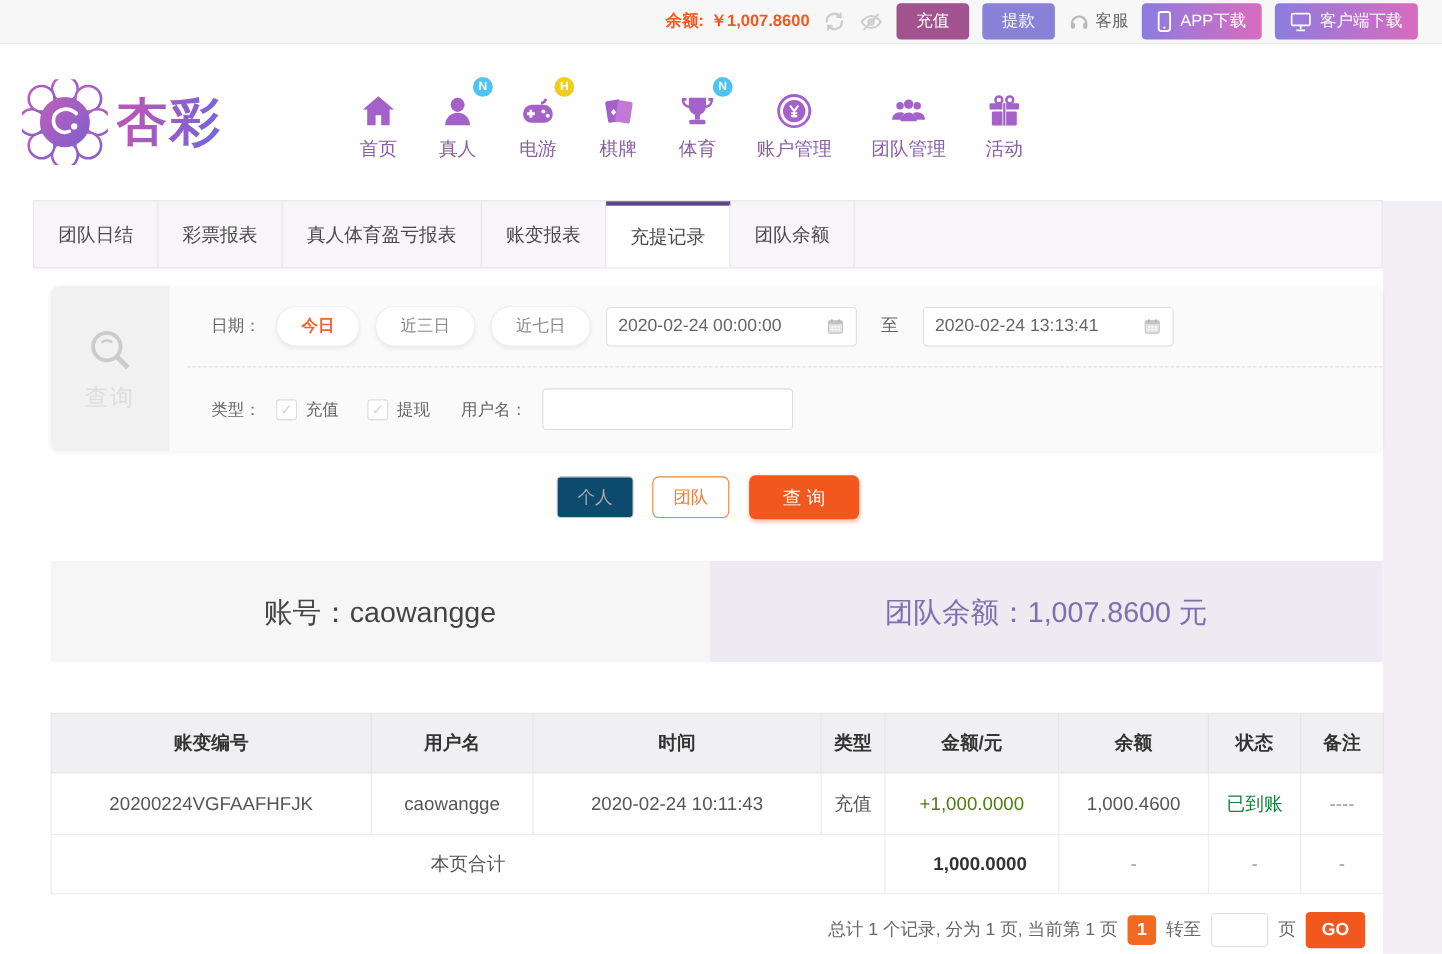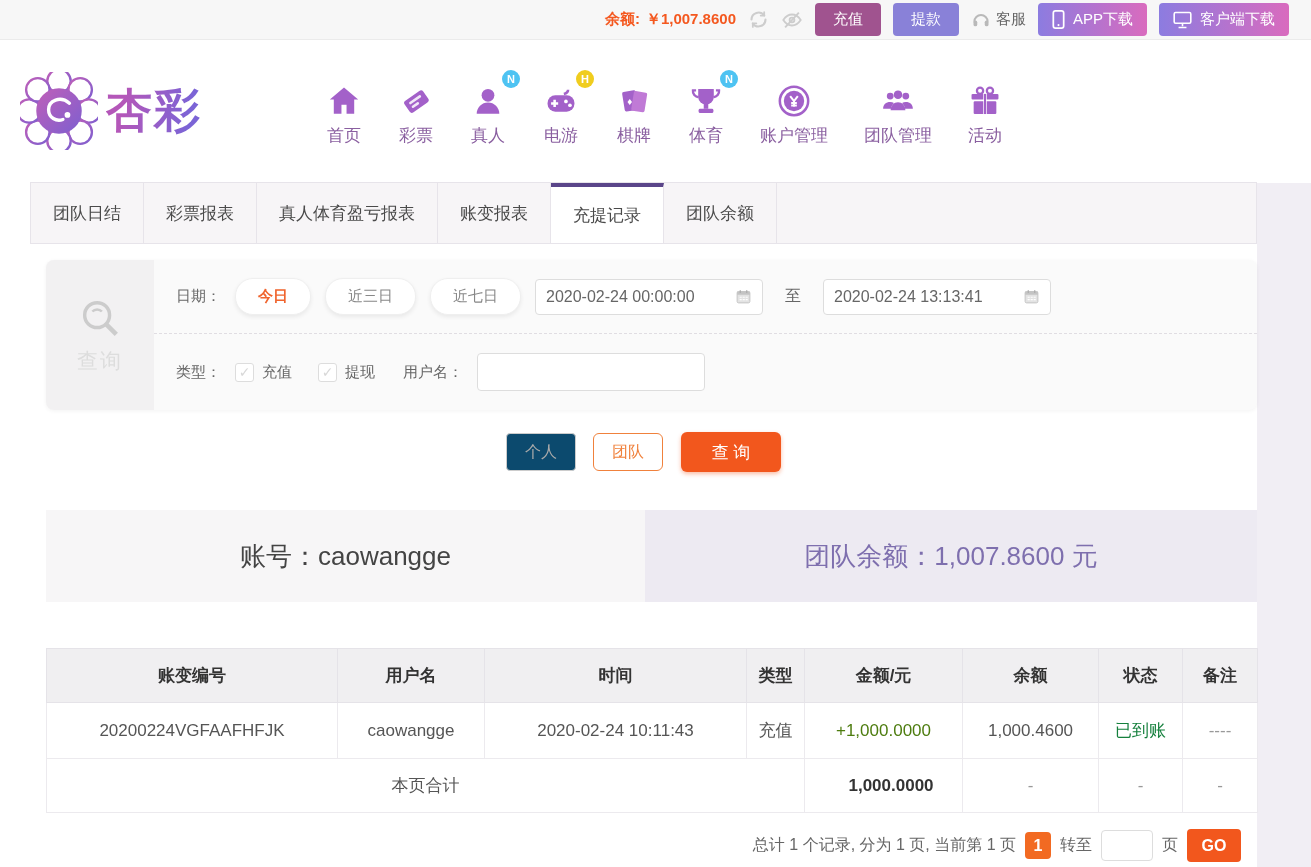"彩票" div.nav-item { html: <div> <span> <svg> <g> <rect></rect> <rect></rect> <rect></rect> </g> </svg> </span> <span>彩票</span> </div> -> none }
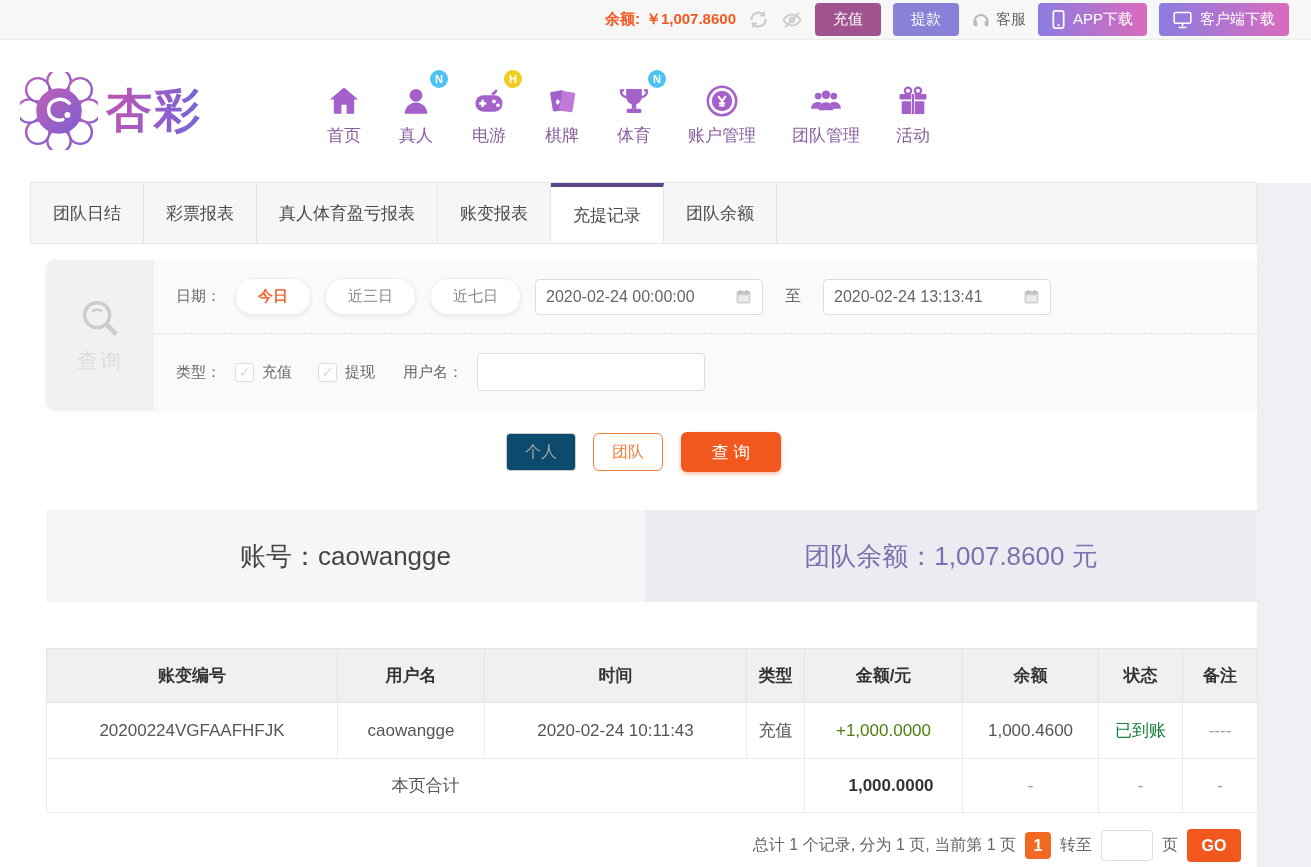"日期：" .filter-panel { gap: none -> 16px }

════════════════════

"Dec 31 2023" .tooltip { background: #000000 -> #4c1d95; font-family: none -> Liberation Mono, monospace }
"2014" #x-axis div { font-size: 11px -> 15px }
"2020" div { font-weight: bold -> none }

════════════════════

**The problem:** Leave out every picture, and copy exactly the lines above starting at the one holding "html: <div> <span>" and ending at the one holding "gap: none ->", no more and no less.

**Reply:**
"彩票" div.nav-item { html: <div> <span> <svg> <g> <rect></rect> <rect></rect> <rect></rect> </g> </svg> </span> <span>彩票</span> </div> -> none }
"日期：" .filter-panel { gap: none -> 16px }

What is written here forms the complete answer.